WHAT THE TASK REQUIRES:
When you copy the entries, match them exactly and omit the pictures.

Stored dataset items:
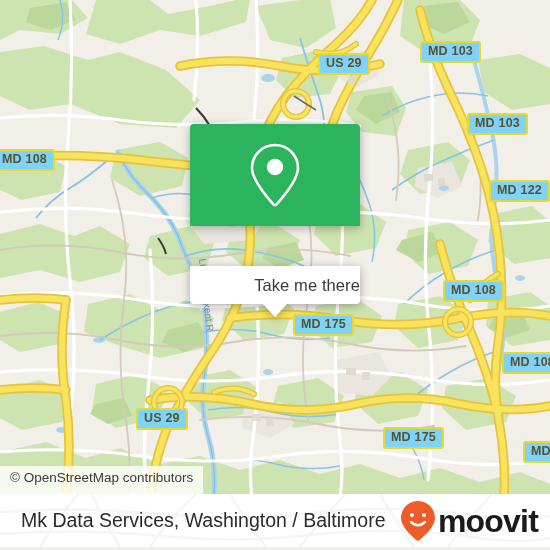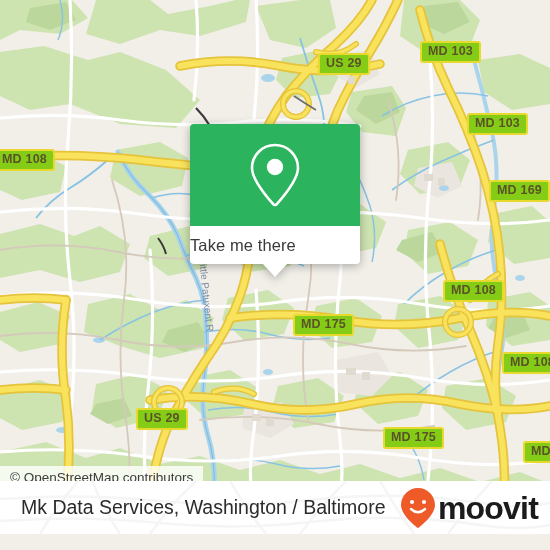--- a/index.html
+++ b/index.html
@@ -31,7 +31,7 @@
   
   .shield {
     position: absolute;
-    background: #84cc16;
+    background: #7dd3fc;
     border: 2px solid #e8d92f;
     border-radius: 3px;
     color: #5a5328;

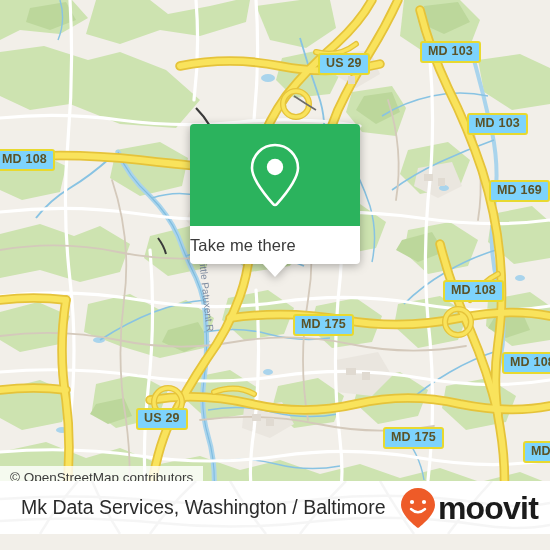--- a/index.html
+++ b/index.html
@@ -376,7 +376,7 @@
     <div class="shield" style="left:420px; top:41px;">MD 103</div>
     <div class="shield" style="left:467px; top:113px;">MD 103</div>
     <div class="shield" style="left:-6px;  top:149px;">MD 108</div>
-    <div class="shield" style="left:489px; top:180px;">MD 169</div>
+    <div class="shield" style="left:489px; top:180px;">MD 122</div>
     <div class="shield" style="left:443px; top:280px;">MD 108</div>
     <div class="shield" style="left:293px; top:314px;">MD 175</div>
     <div class="shield" style="left:502px; top:352px;">MD 108</div>

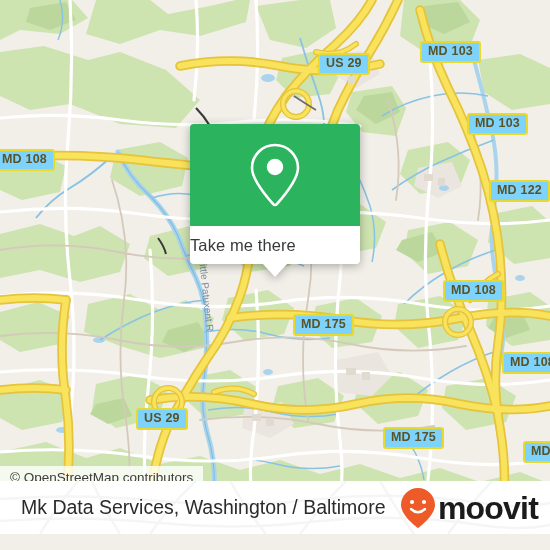--- a/index.html
+++ b/index.html
@@ -75,8 +75,9 @@
     border-radius: 0 0 4px 4px;
     display: flex;
     align-items: center;
-    justify-content: flex-start;
+    justify-content: flex-end;
     position: relative;
+    margin-top: 40px;
   }
   #popup-label {
     color: #3a3a3a;

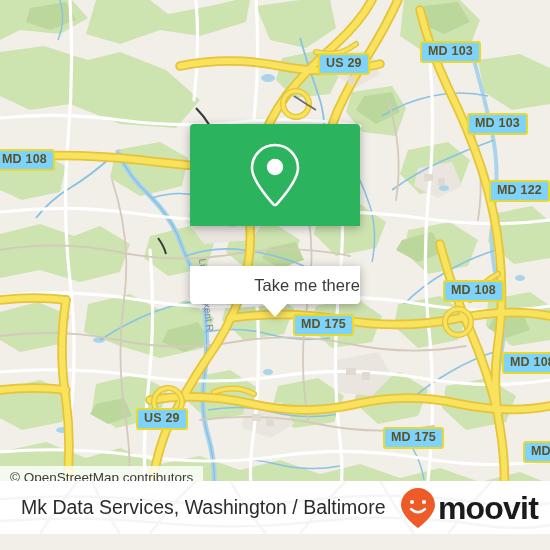--- a/index.html
+++ b/index.html
@@ -112,7 +112,7 @@
   
   #bottom-bar {
     position: absolute;
-    left: 0; top: 481px;
+    left: 0; top: 494px;
     width: 550px; height: 53px;
     background: #ffffff;
     overflow: hidden;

RESULT OF THIS TASK:
--- a/index.html
+++ b/index.html
@@ -31,7 +31,7 @@
   
   .shield {
     position: absolute;
-    background: #84cc16;
+    background: #7dd3fc;
     border: 2px solid #e8d92f;
     border-radius: 3px;
     color: #5a5328;

--- a/index.html
+++ b/index.html
@@ -376,7 +376,7 @@
     <div class="shield" style="left:420px; top:41px;">MD 103</div>
     <div class="shield" style="left:467px; top:113px;">MD 103</div>
     <div class="shield" style="left:-6px;  top:149px;">MD 108</div>
-    <div class="shield" style="left:489px; top:180px;">MD 169</div>
+    <div class="shield" style="left:489px; top:180px;">MD 122</div>
     <div class="shield" style="left:443px; top:280px;">MD 108</div>
     <div class="shield" style="left:293px; top:314px;">MD 175</div>
     <div class="shield" style="left:502px; top:352px;">MD 108</div>

--- a/index.html
+++ b/index.html
@@ -75,8 +75,9 @@
     border-radius: 0 0 4px 4px;
     display: flex;
     align-items: center;
-    justify-content: flex-start;
+    justify-content: flex-end;
     position: relative;
+    margin-top: 40px;
   }
   #popup-label {
     color: #3a3a3a;

--- a/index.html
+++ b/index.html
@@ -112,7 +112,7 @@
   
   #bottom-bar {
     position: absolute;
-    left: 0; top: 481px;
+    left: 0; top: 494px;
     width: 550px; height: 53px;
     background: #ffffff;
     overflow: hidden;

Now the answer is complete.